Kebijakan tersebut dinilai menjadi angin segar bagi petani, terutama di wilayah Boliyohuto dan sekitarnya. Antusiasme mereka tercermin dari semakin banyaknya petani yang memilih menjual hasil panen dalam bentuk gabah ke penggilingan, bukan lagi beras.

“Saat ini kami merasa bersyukur dan berterima kasih. Kali ini kami bisa merasakan hasil panen kami diambil pemerintah dengan harga yang baik,” ujar Udin, salah seorang petani.
Namun begitu, Udin menyuarakan harapannya agar distribusi pembelian gabah tidak hanya terfokus pada satu atau dua penggilingan saja.

“Kami berharap proses ini bisa didistribusikan ke lebih banyak penggilingan yang ada,” tambahnya.
Menanggapi hal itu, Syarifudin Bano meminta Dinas Pertanian dan Bulog untuk mengevaluasi kebijakan pengambilan gabah yang masih terbatas di beberapa titik.

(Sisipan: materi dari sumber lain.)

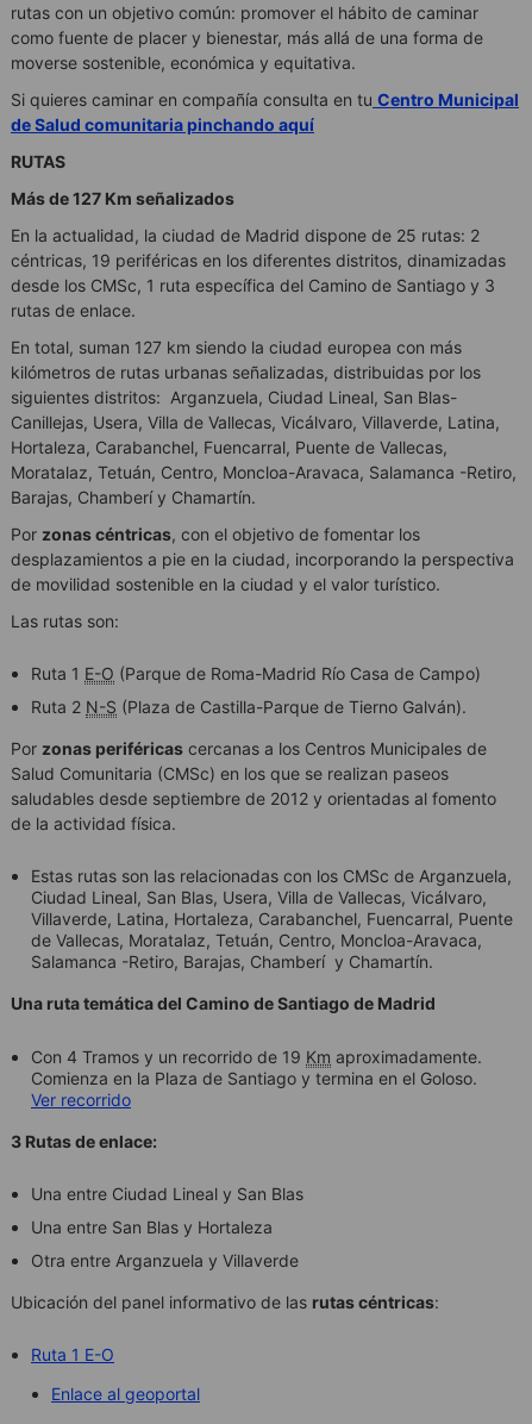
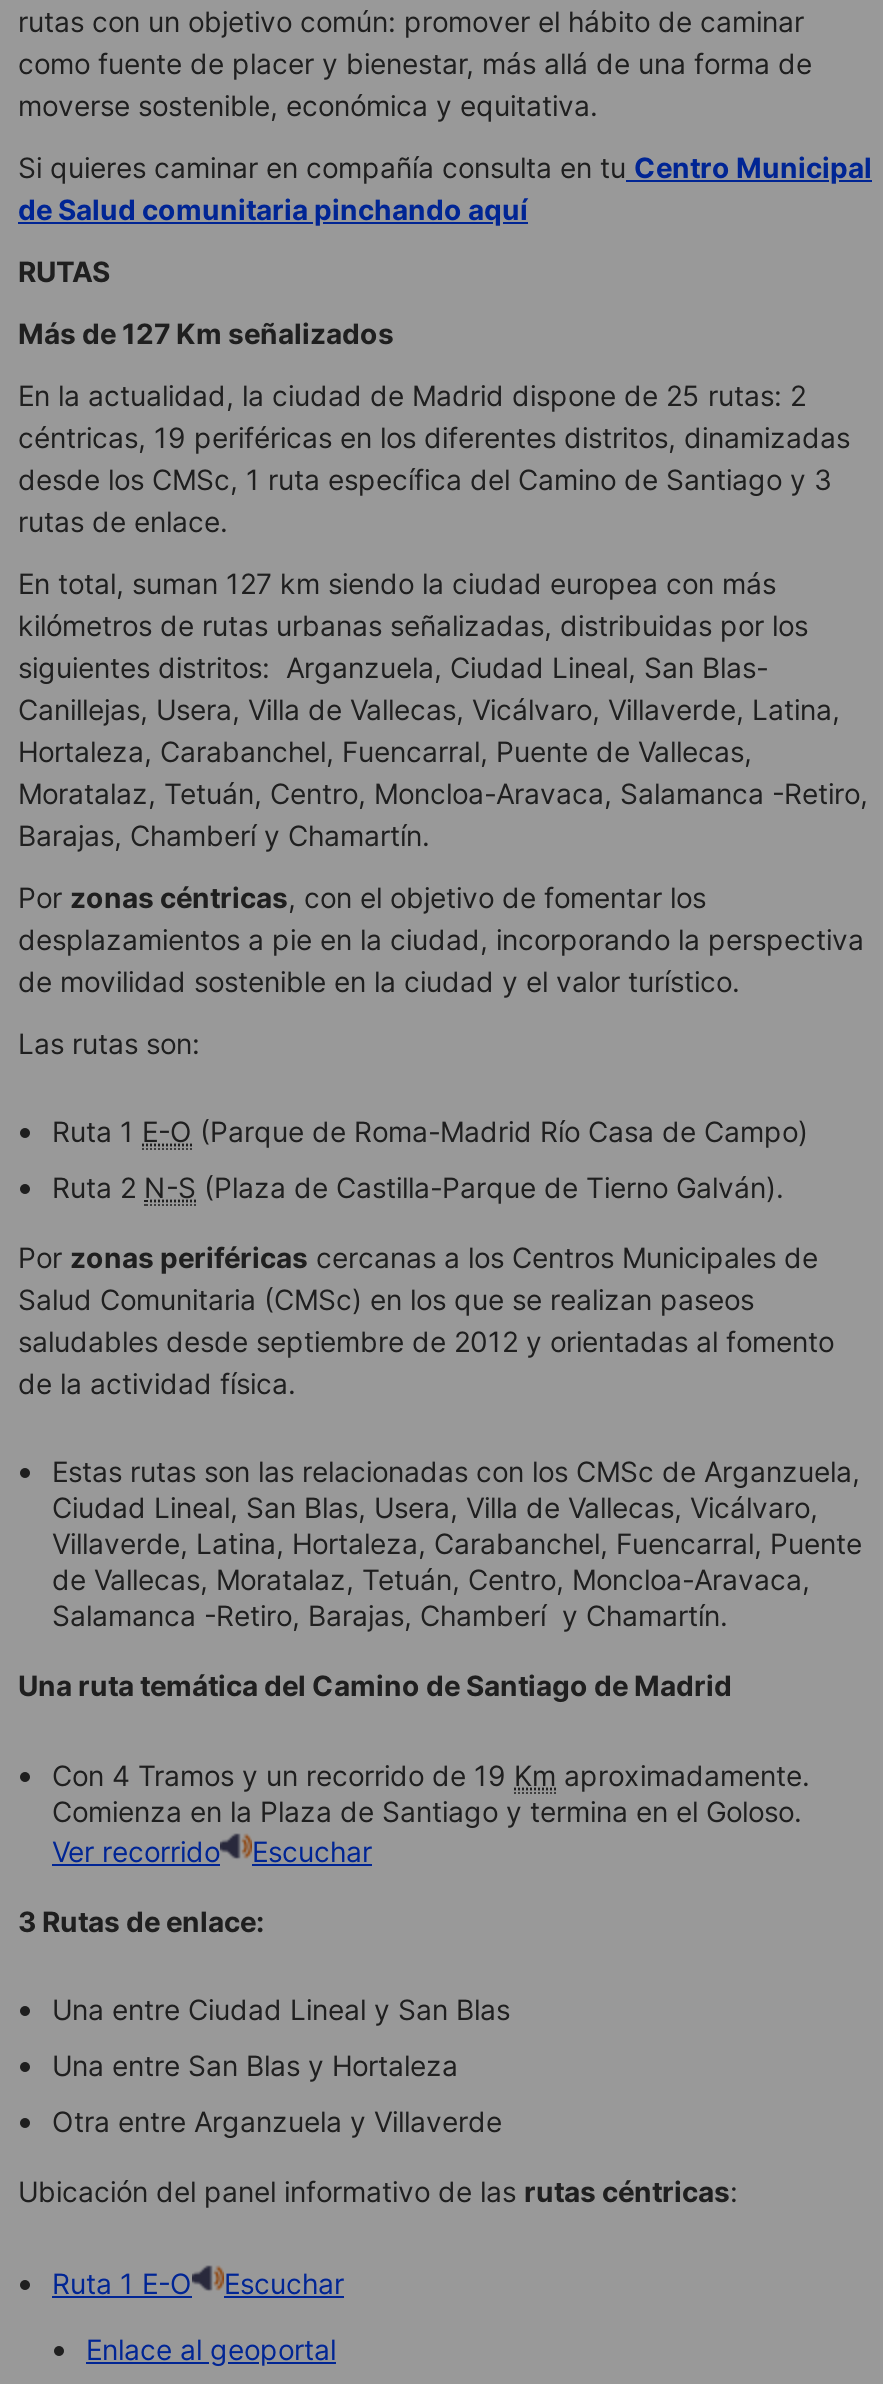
none -> [252,1834,372,1868] Escuchar
none -> [224,2266,344,2300] Escuchar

“Mengingat banyaknya penggilingan di Gorontalo, sebaiknya lebih banyak penggilingan dilibatkan agar petani bisa lebih cepat mengakses layanan dan menikmati hasil panen,” ujarnya.
Ia juga mengingatkan potensi penumpukan gabah jika hanya terkonsentrasi di satu tempat, yang bisa berujung pada penolakan akibat kelebihan kapasitas.
“ke depan, hal ini perlu menjadi perhatian pemerintah,” tutup Syarifudin Bano.